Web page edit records
--- START ---

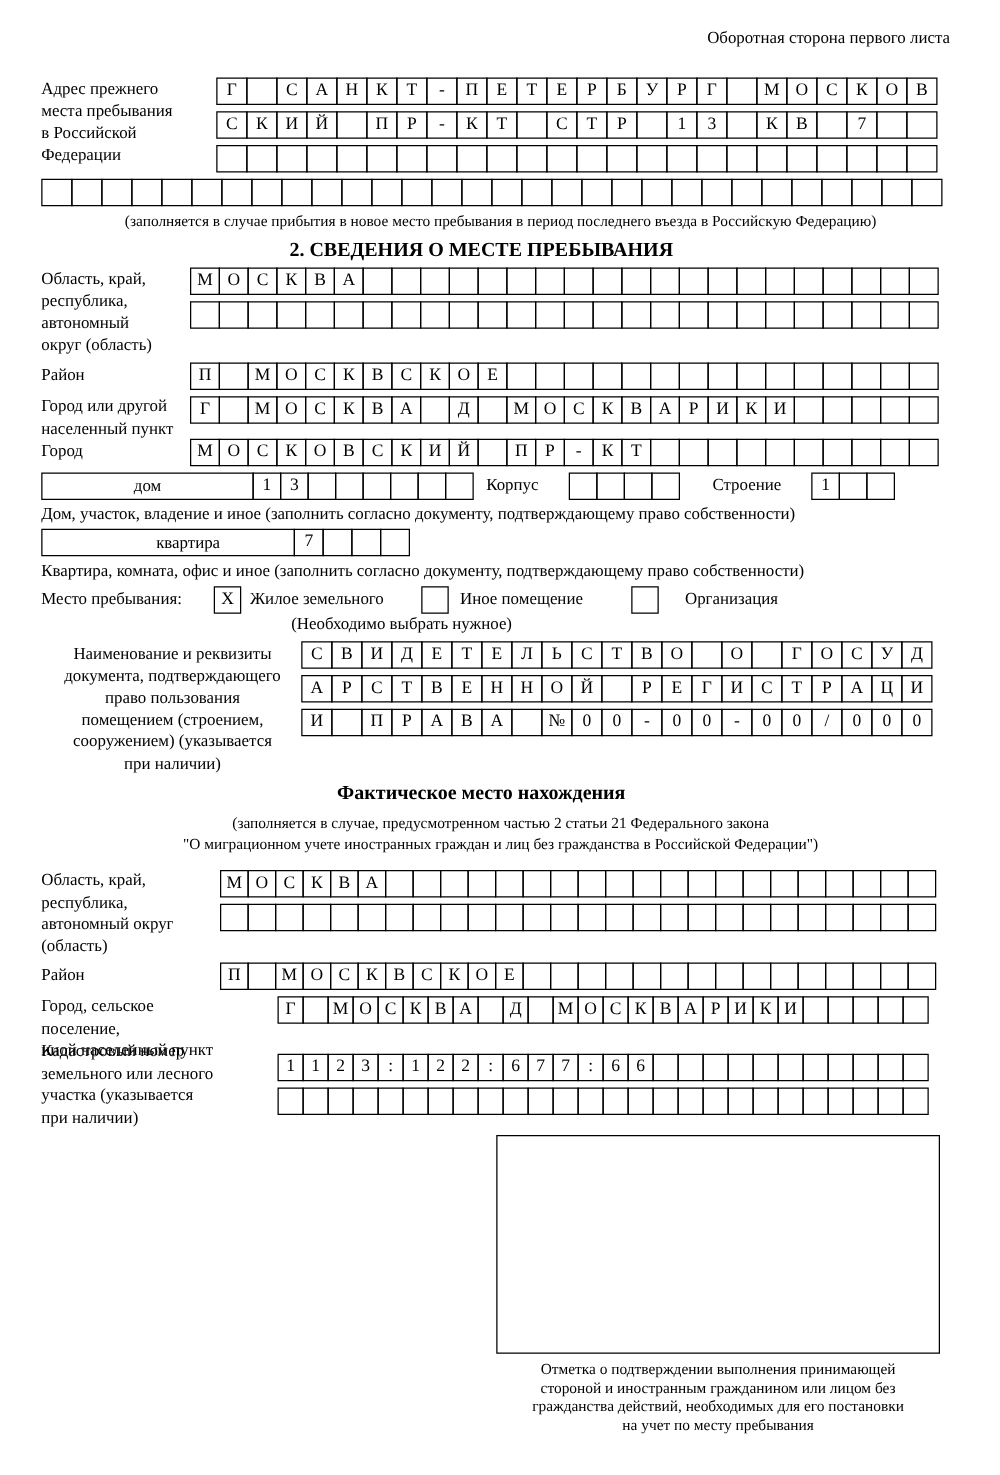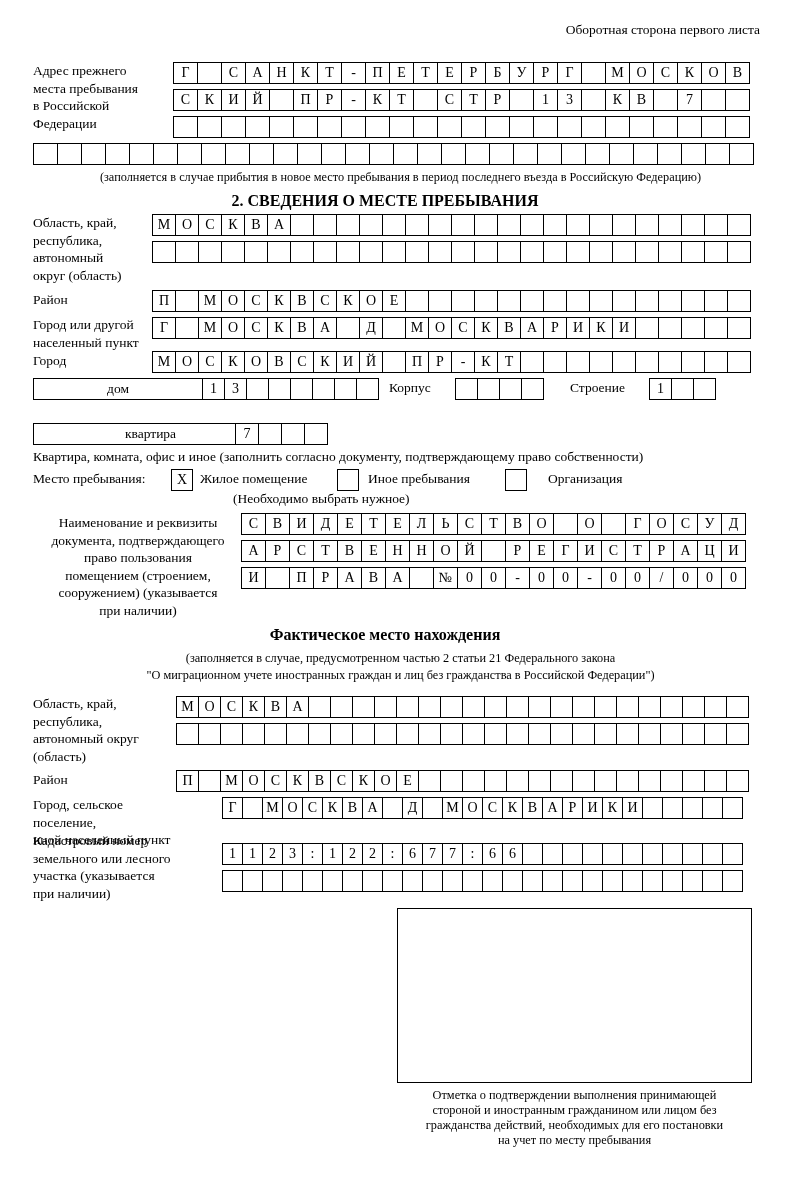--- a/index.html
+++ b/index.html
@@ -363,6 +363,7 @@
       <div class="cell" style="width: 23px;"></div>
     </div>
 
+  <div class="labelblock lbl-sm" style="left:33px;top:402px;">Дом, участок, владение и иное (заполнить согласно документу, подтверждающему право собственности)</div>
 
   <div class="boxline" style="position:absolute;left:33px;top:423px;width:203px;padding-left:32px;">квартира</div>
   <div class="row" id="s2-flat" style="left:235px;top:423px;">

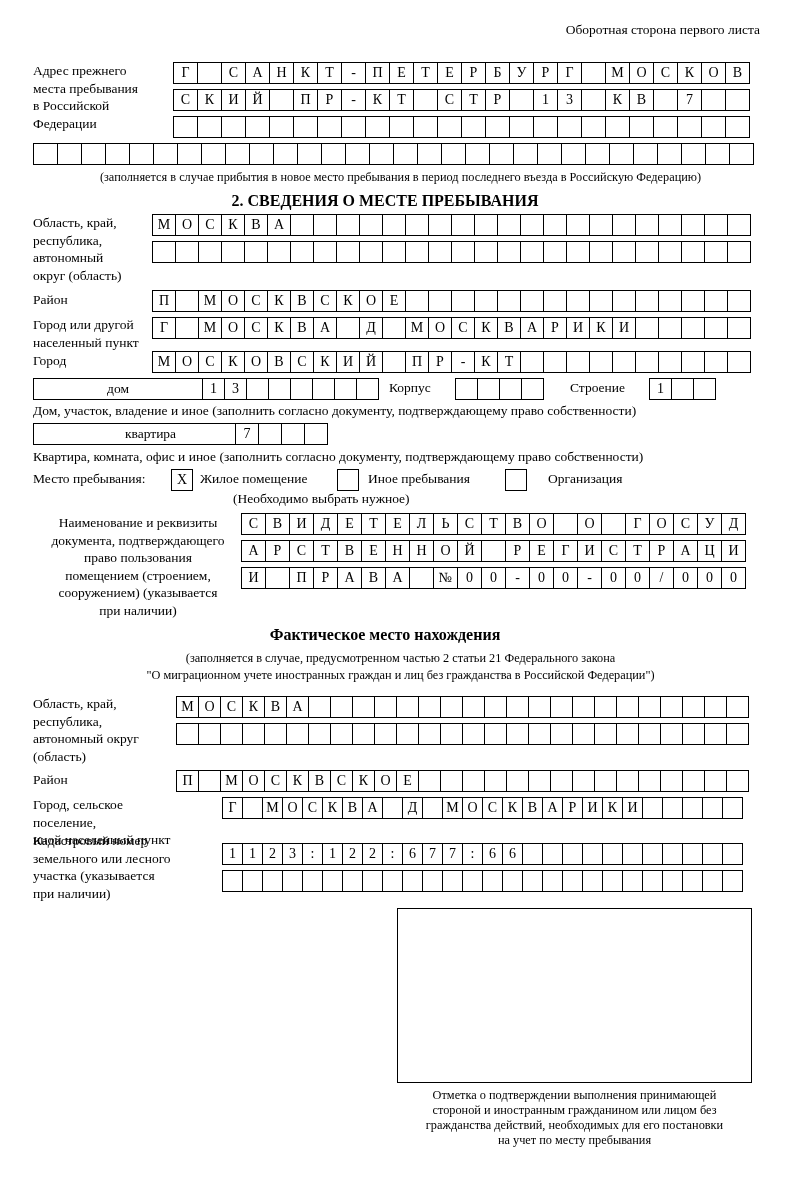--- a/index.html
+++ b/index.html
@@ -377,7 +377,7 @@
 
   <div class="labelblock" style="left:33px;top:470px;">Место пребывания:</div>
   <div class="chk" style="position:absolute;left:171px;top:469px;">X</div>
-  <div class="labelblock" style="left:200px;top:470px;">Жилое помещение</div>
+  <div class="labelblock" style="left:200px;top:470px;">Жилое земельного</div>
   <div class="chk" style="position:absolute;left:337px;top:469px;"></div>
   <div class="labelblock" style="left:368px;top:470px;">Иное пребывания</div>
   <div class="chk" style="position:absolute;left:505px;top:469px;"></div>

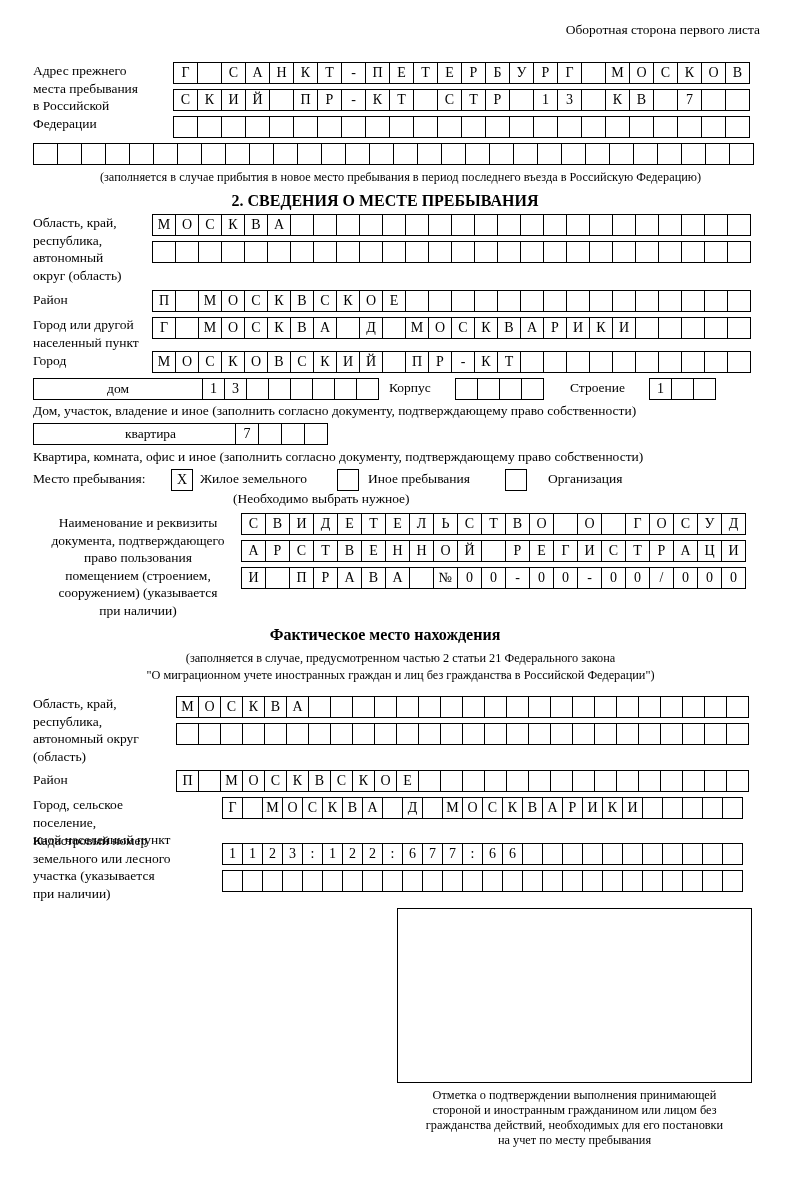--- a/index.html
+++ b/index.html
@@ -379,7 +379,7 @@
   <div class="chk" style="position:absolute;left:171px;top:469px;">X</div>
   <div class="labelblock" style="left:200px;top:470px;">Жилое земельного</div>
   <div class="chk" style="position:absolute;left:337px;top:469px;"></div>
-  <div class="labelblock" style="left:368px;top:470px;">Иное пребывания</div>
+  <div class="labelblock" style="left:368px;top:470px;">Иное помещение</div>
   <div class="chk" style="position:absolute;left:505px;top:469px;"></div>
   <div class="labelblock" style="left:548px;top:470px;">Организация</div>
   <div class="labelblock lbl-sm" style="left:233px;top:490px;">(Необходимо выбрать нужное)</div>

--- END ---

**WHAT NEEDS TO BE DONE:** Take the records from their first line through the line containing "-377,7 +377,7 @@" and please return exactly those lines, both ends included, minus the pictures.

**RESPONSE BOX:**
--- a/index.html
+++ b/index.html
@@ -363,6 +363,7 @@
       <div class="cell" style="width: 23px;"></div>
     </div>
 
+  <div class="labelblock lbl-sm" style="left:33px;top:402px;">Дом, участок, владение и иное (заполнить согласно документу, подтверждающему право собственности)</div>
 
   <div class="boxline" style="position:absolute;left:33px;top:423px;width:203px;padding-left:32px;">квартира</div>
   <div class="row" id="s2-flat" style="left:235px;top:423px;">

--- a/index.html
+++ b/index.html
@@ -377,7 +377,7 @@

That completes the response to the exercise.